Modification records
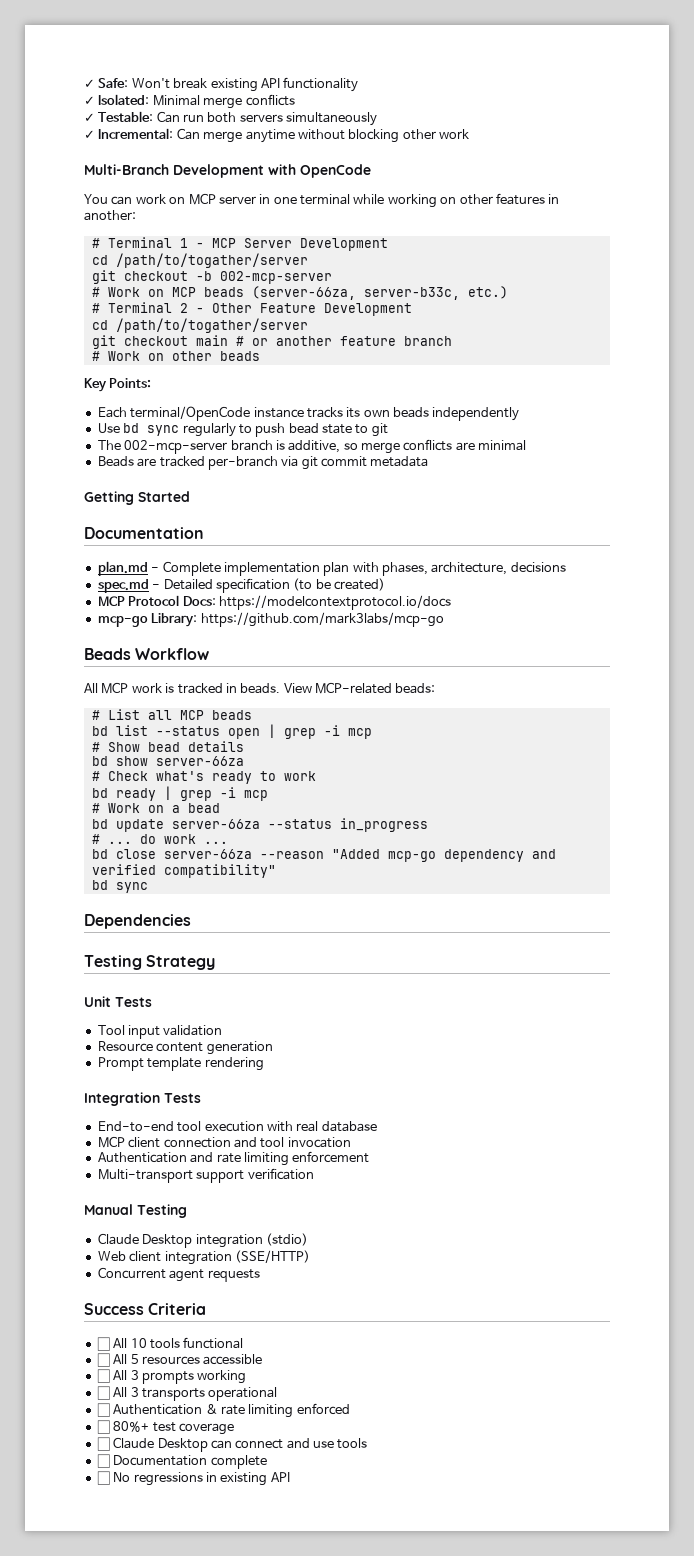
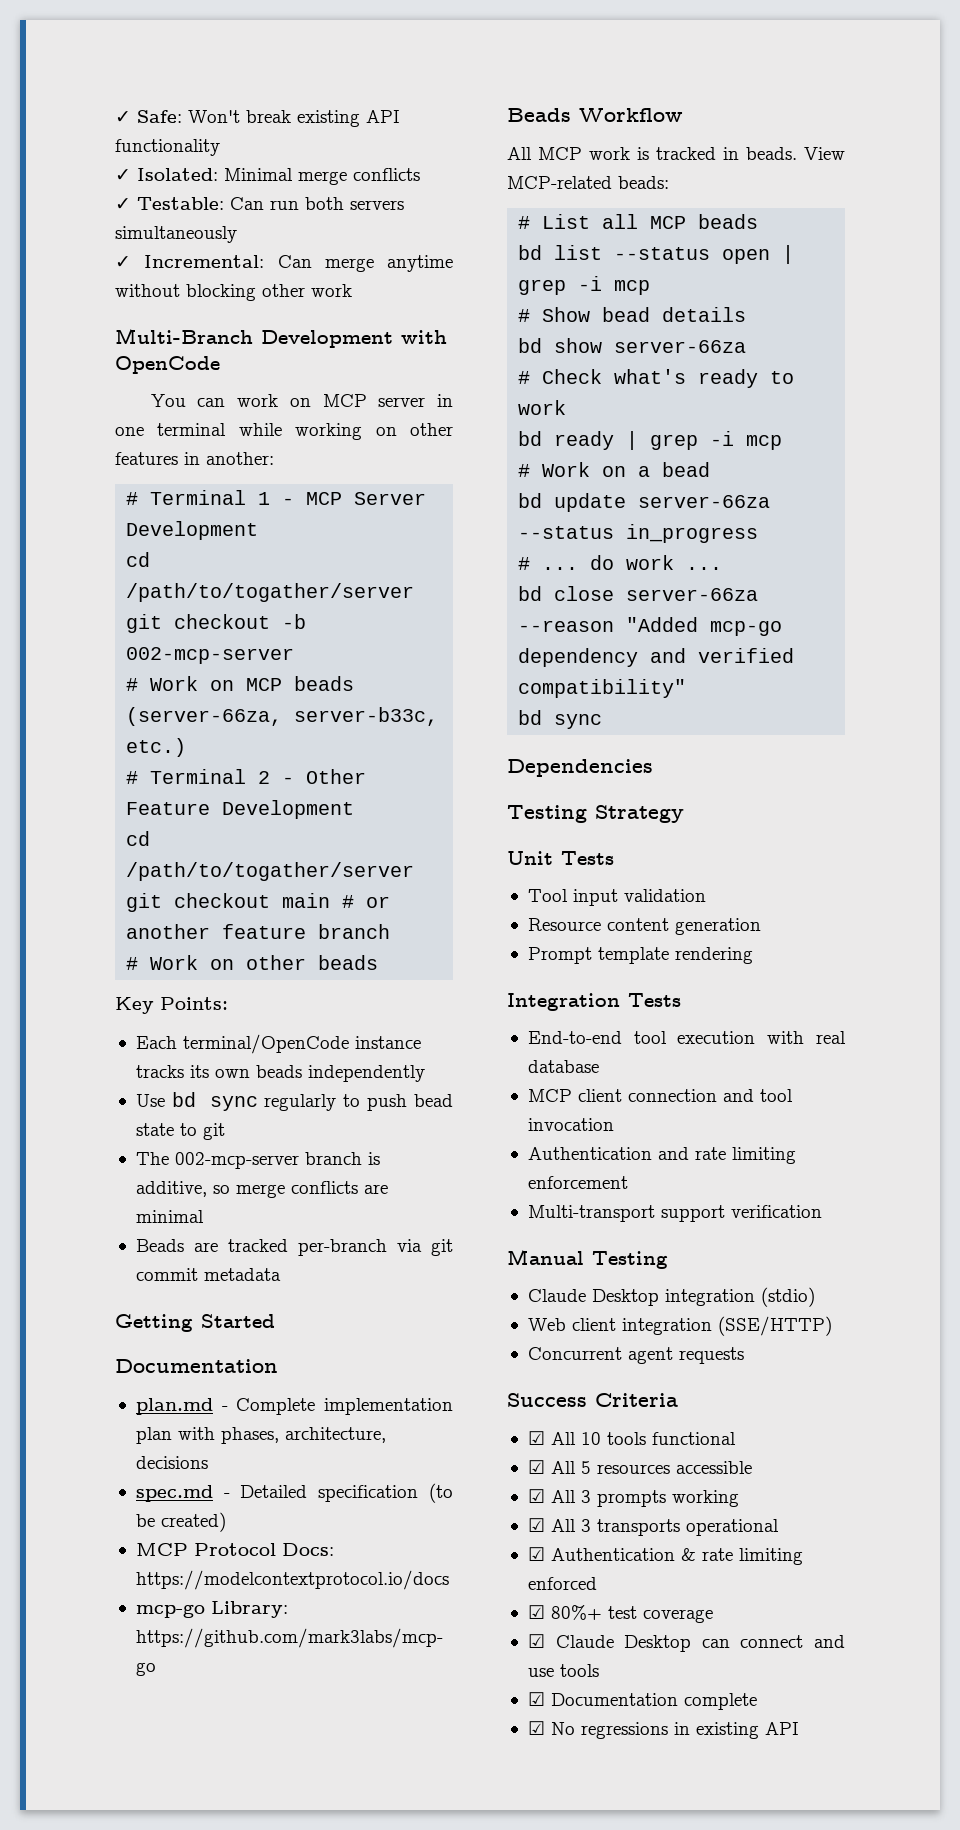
- ☐ All 10 tools functional
+ ☑ All 10 tools functional
- ☐ All 5 resources accessible
+ ☑ All 5 resources accessible
- ☐ All 3 prompts working
+ ☑ All 3 prompts working
- ☐ All 3 transports operational
+ ☑ All 3 transports operational
- ☐ Authentication & rate limiting enforced
+ ☑ Authentication & rate limiting enforced
- ☐ 80%+ test coverage
+ ☑ 80%+ test coverage
- ☐ Claude Desktop can connect and use tools
+ ☑ Claude Desktop can connect and use tools
- ☐ Documentation complete
+ ☑ Documentation complete
- ☐ No regressions in existing API
+ ☑ No regressions in existing API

What you need to do: Each record above should be returned unchanged, except that the pictures are dropped.

Exercise result:
- ☐ All 10 tools functional
+ ☑ All 10 tools functional
- ☐ All 5 resources accessible
+ ☑ All 5 resources accessible
- ☐ All 3 prompts working
+ ☑ All 3 prompts working
- ☐ All 3 transports operational
+ ☑ All 3 transports operational
- ☐ Authentication & rate limiting enforced
+ ☑ Authentication & rate limiting enforced
- ☐ 80%+ test coverage
+ ☑ 80%+ test coverage
- ☐ Claude Desktop can connect and use tools
+ ☑ Claude Desktop can connect and use tools
- ☐ Documentation complete
+ ☑ Documentation complete
- ☐ No regressions in existing API
+ ☑ No regressions in existing API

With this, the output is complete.